PROBLEM TO SOLVE: Your answer should be every line below that includes the word "geschlossen".

Modification records:
——

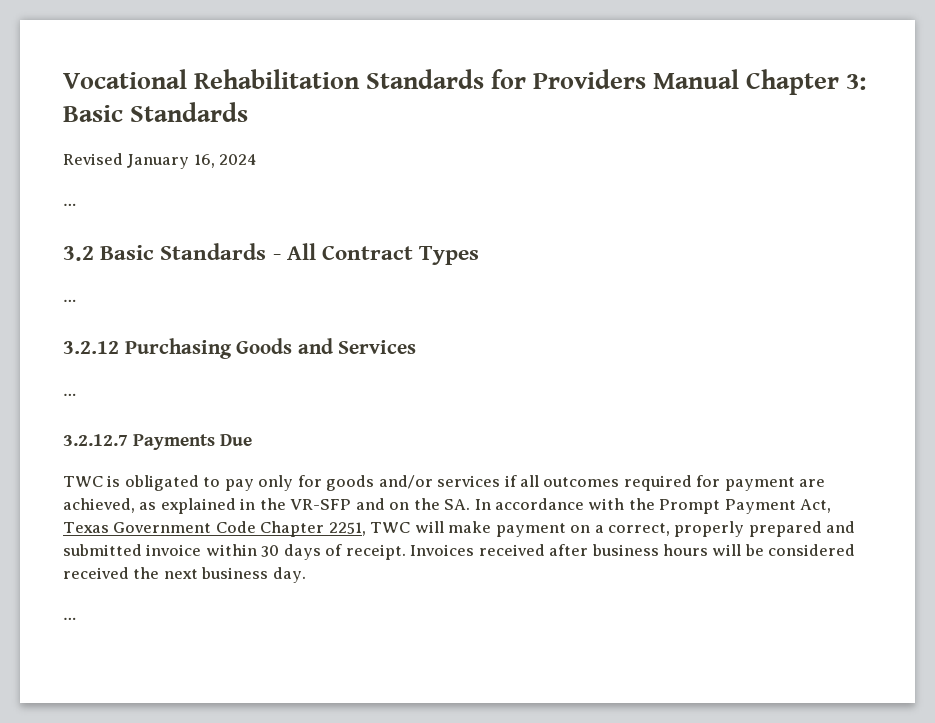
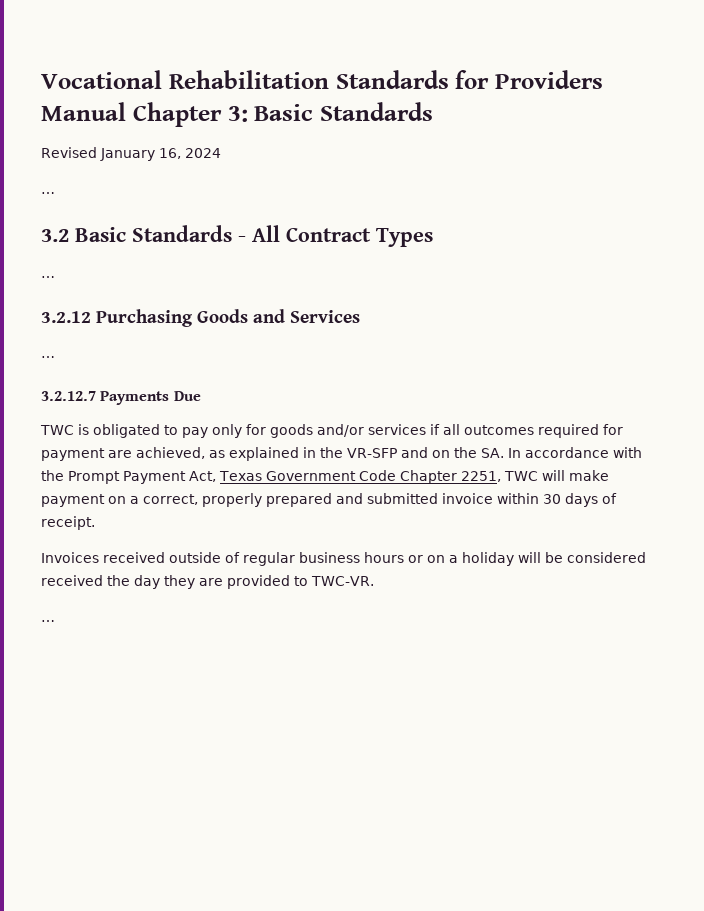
- TWC is obligated to pay only for goods and/or services if all outcomes required for payment are achieved, as explained in the VR-SFP and on the SA. In accordance with the Prompt Payment Act, Texas Government Code Chapter 2251, TWC will make payment on a correct, properly prepared and submitted invoice within 30 days of receipt. Invoices received after business hours will be considered received the next business day.
+ TWC is obligated to pay only for goods and/or services if all outcomes required for payment are achieved, as explained in the VR-SFP and on the SA. In accordance with the Prompt Payment Act, Texas Government Code Chapter 2251, TWC will make payment on a correct, properly prepared and submitted invoice within 30 days of receipt.
+ Invoices received outside of regular business hours or on a holiday will be considered received the day they are provided to TWC-VR.

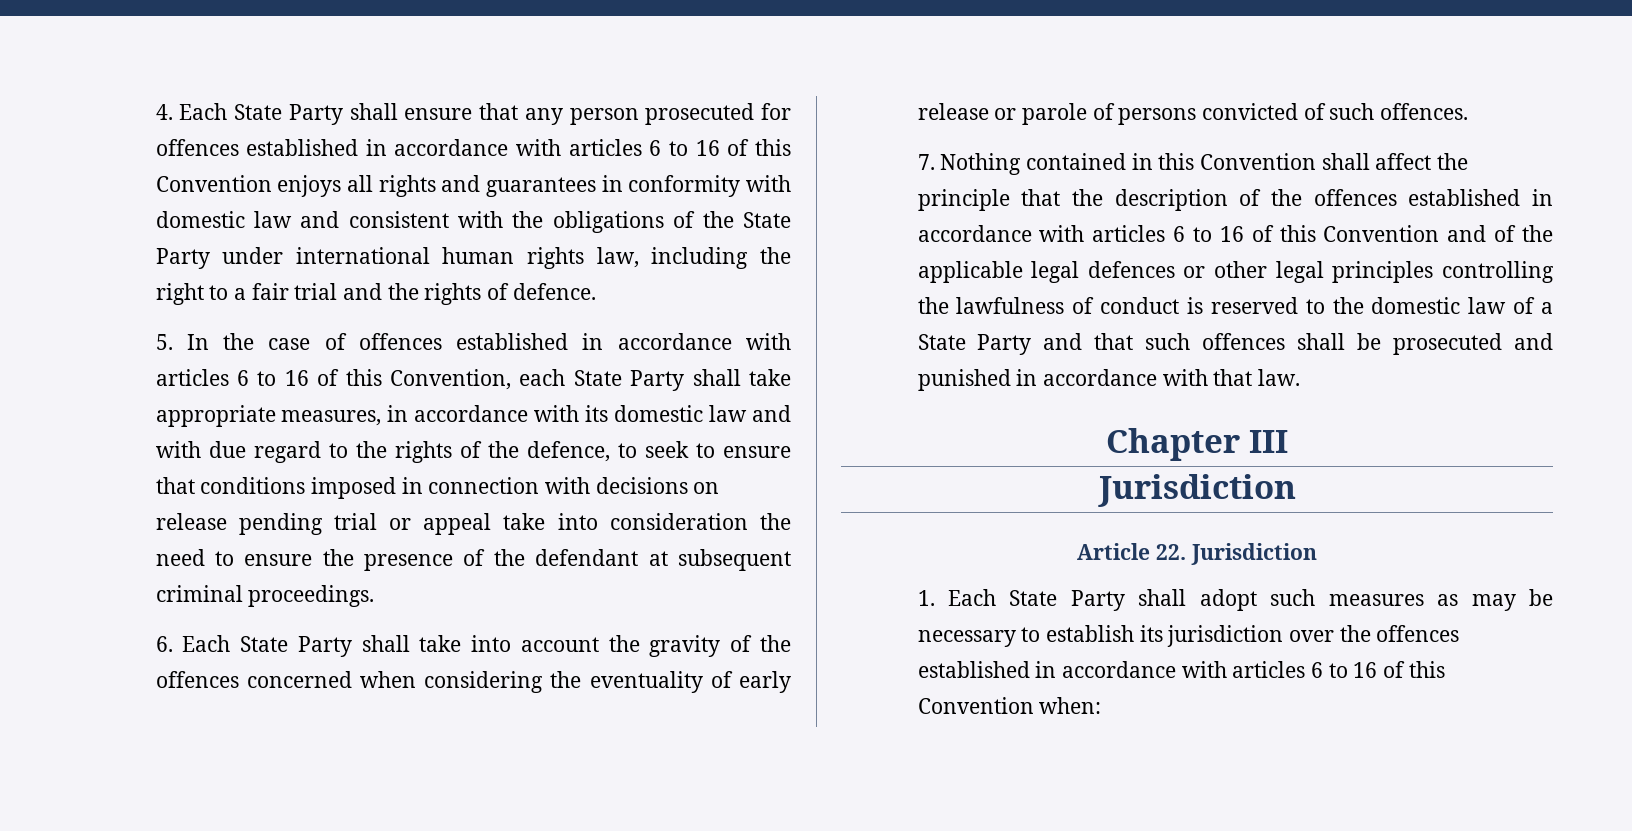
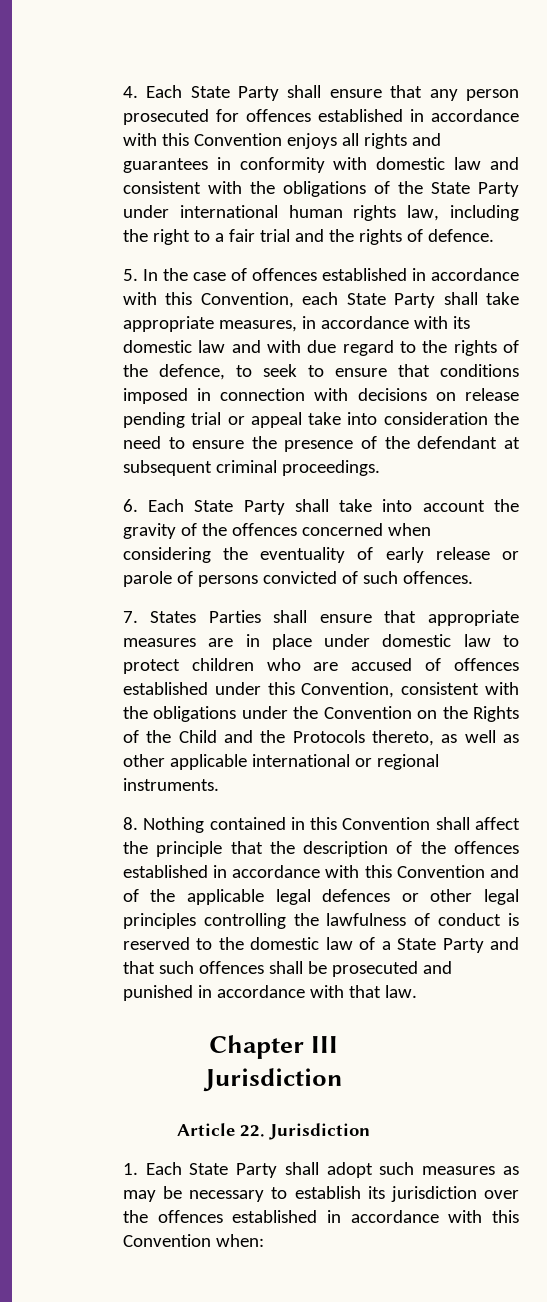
- 4. Each State Party shall ensure that any person prosecuted for offences established in accordance with articles 6 to 16 of this Convention enjoys all rights and guarantees in conformity with domestic law and consistent with the obligations of the State Party under international human rights law, including the right to a fair trial and the rights of defence.
+ 4. Each State Party shall ensure that any person prosecuted for offences established in accordance with this Convention enjoys all rights and guarantees in conformity with domestic law and consistent with the obligations of the State Party under international human rights law, including the right to a fair trial and the rights of defence.
- 5. In the case of offences established in accordance with articles 6 to 16 of this Convention, each State Party shall take appropriate measures, in accordance with its domestic law and with due regard to the rights of the defence, to seek to ensure that conditions imposed in connection with decisions on release pending trial or appeal take into consideration the need to ensure the presence of the defendant at subsequent criminal proceedings.
+ 5. In the case of offences established in accordance with this Convention, each State Party shall take appropriate measures, in accordance with its domestic law and with due regard to the rights of the defence, to seek to ensure that conditions imposed in connection with decisions on release pending trial or appeal take into consideration the need to ensure the presence of the defendant at subsequent criminal proceedings.
- 7. Nothing contained in this Convention shall affect the principle that the description of the offences established in accordance with articles 6 to 16 of this Convention and of the applicable legal defences or other legal principles controlling the lawfulness of conduct is reserved to the domestic law of a State Party and that such offences shall be prosecuted and punished in accordance with that law.
+ 7. States Parties shall ensure that appropriate measures are in place under domestic law to protect children who are accused of offences established under this Convention, consistent with the obligations under the Convention on the Rights of the Child and the Protocols thereto, as well as other applicable international or regional instruments.
+ 8. Nothing contained in this Convention shall affect the principle that the description of the offences established in accordance with this Convention and of the applicable legal defences or other legal principles controlling the lawfulness of conduct is reserved to the domestic law of a State Party and that such offences shall be prosecuted and punished in accordance with that law.
- 1. Each State Party shall adopt such measures as may be necessary to establish its jurisdiction over the offences established in accordance with articles 6 to 16 of this Convention when:
+ 1. Each State Party shall adopt such measures as may be necessary to establish its jurisdiction over the offences established in accordance with this Convention when:

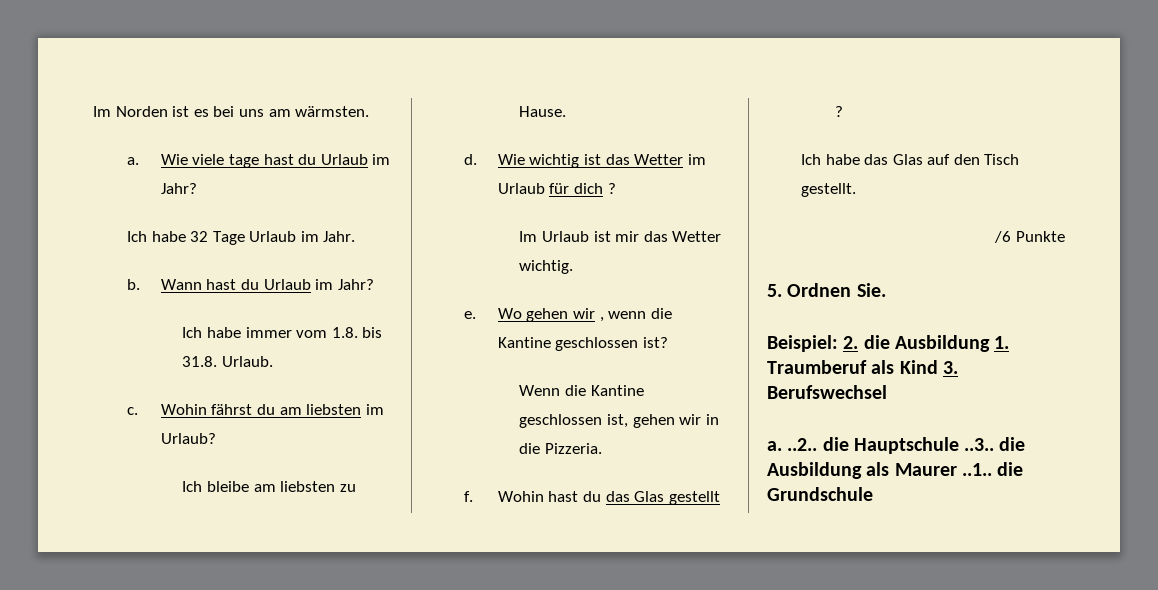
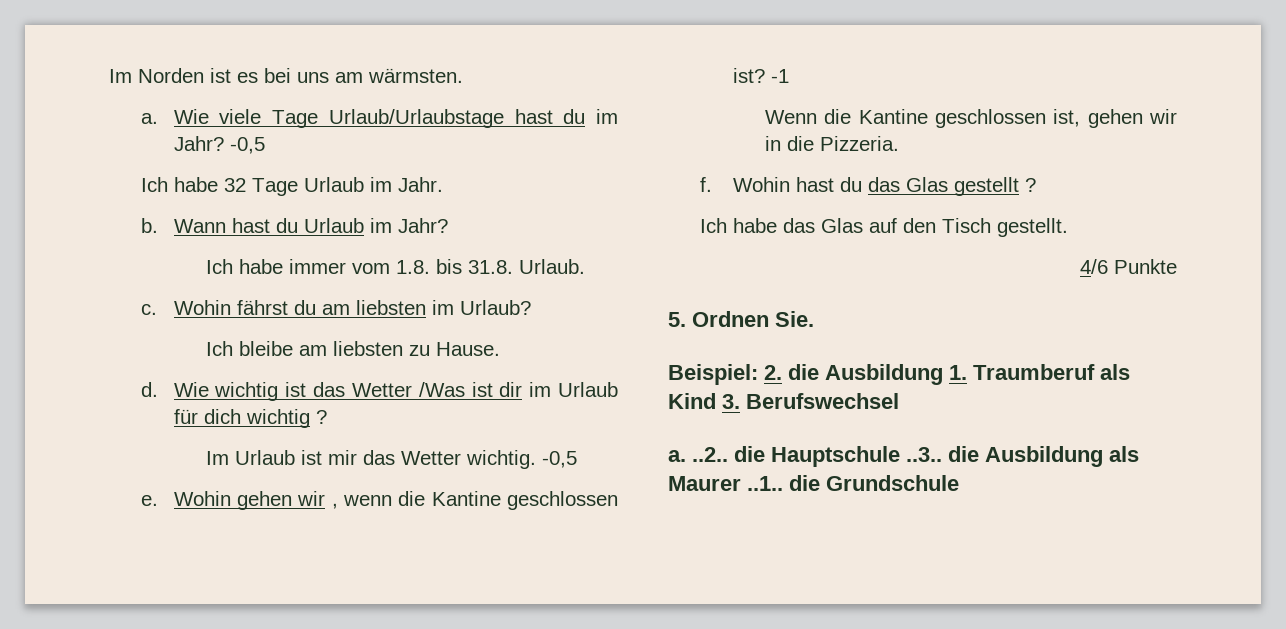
- Wie viele tage hast du Urlaub im Jahr?
+ Wie viele Tage Urlaub/Urlaubstage hast du im Jahr? -0,5
- Wie wichtig ist das Wetter im Urlaub für dich ?
+ Wie wichtig ist das Wetter /Was ist dir im Urlaub für dich wichtig ?
- Im Urlaub ist mir das Wetter wichtig.
+ Im Urlaub ist mir das Wetter wichtig. -0,5
- Wo gehen wir , wenn die Kantine geschlossen ist?
+ Wohin gehen wir , wenn die Kantine geschlossen ist? -1
- /6 Punkte
+ 4/6 Punkte

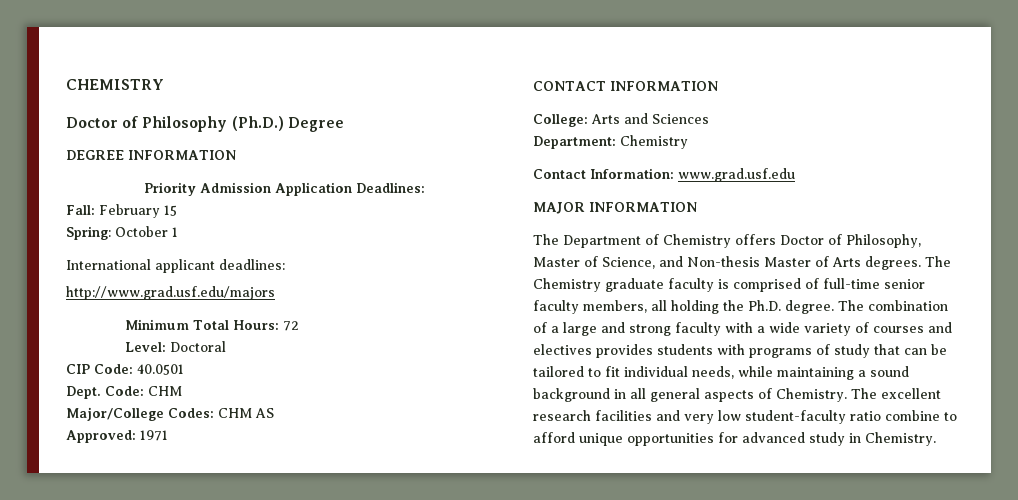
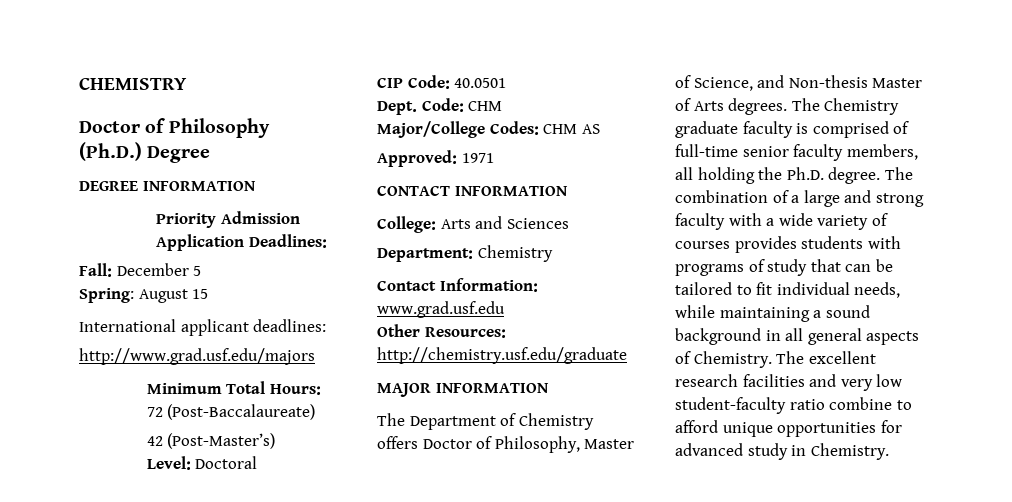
- Fall: February 15
+ Fall: December 5
- Spring: October 1
+ Spring: August 15
- Minimum Total Hours: 72
+ Minimum Total Hours: 72 (Post-Baccalaureate)
+ 42 (Post-Master’s)
+ Other Resources: http://chemistry.usf.edu/graduate
- The combination of a large and strong faculty with a wide variety of courses and electives provides students with programs of study that can be tailored to fit individual needs, while maintaining a sound background in all general aspects of Chemistry.
+ The combination of a large and strong faculty with a wide variety of courses provides students with programs of study that can be tailored to fit individual needs, while maintaining a sound background in all general aspects of Chemistry.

——

SOLUTION:
- Wo gehen wir , wenn die Kantine geschlossen ist?
+ Wohin gehen wir , wenn die Kantine geschlossen ist? -1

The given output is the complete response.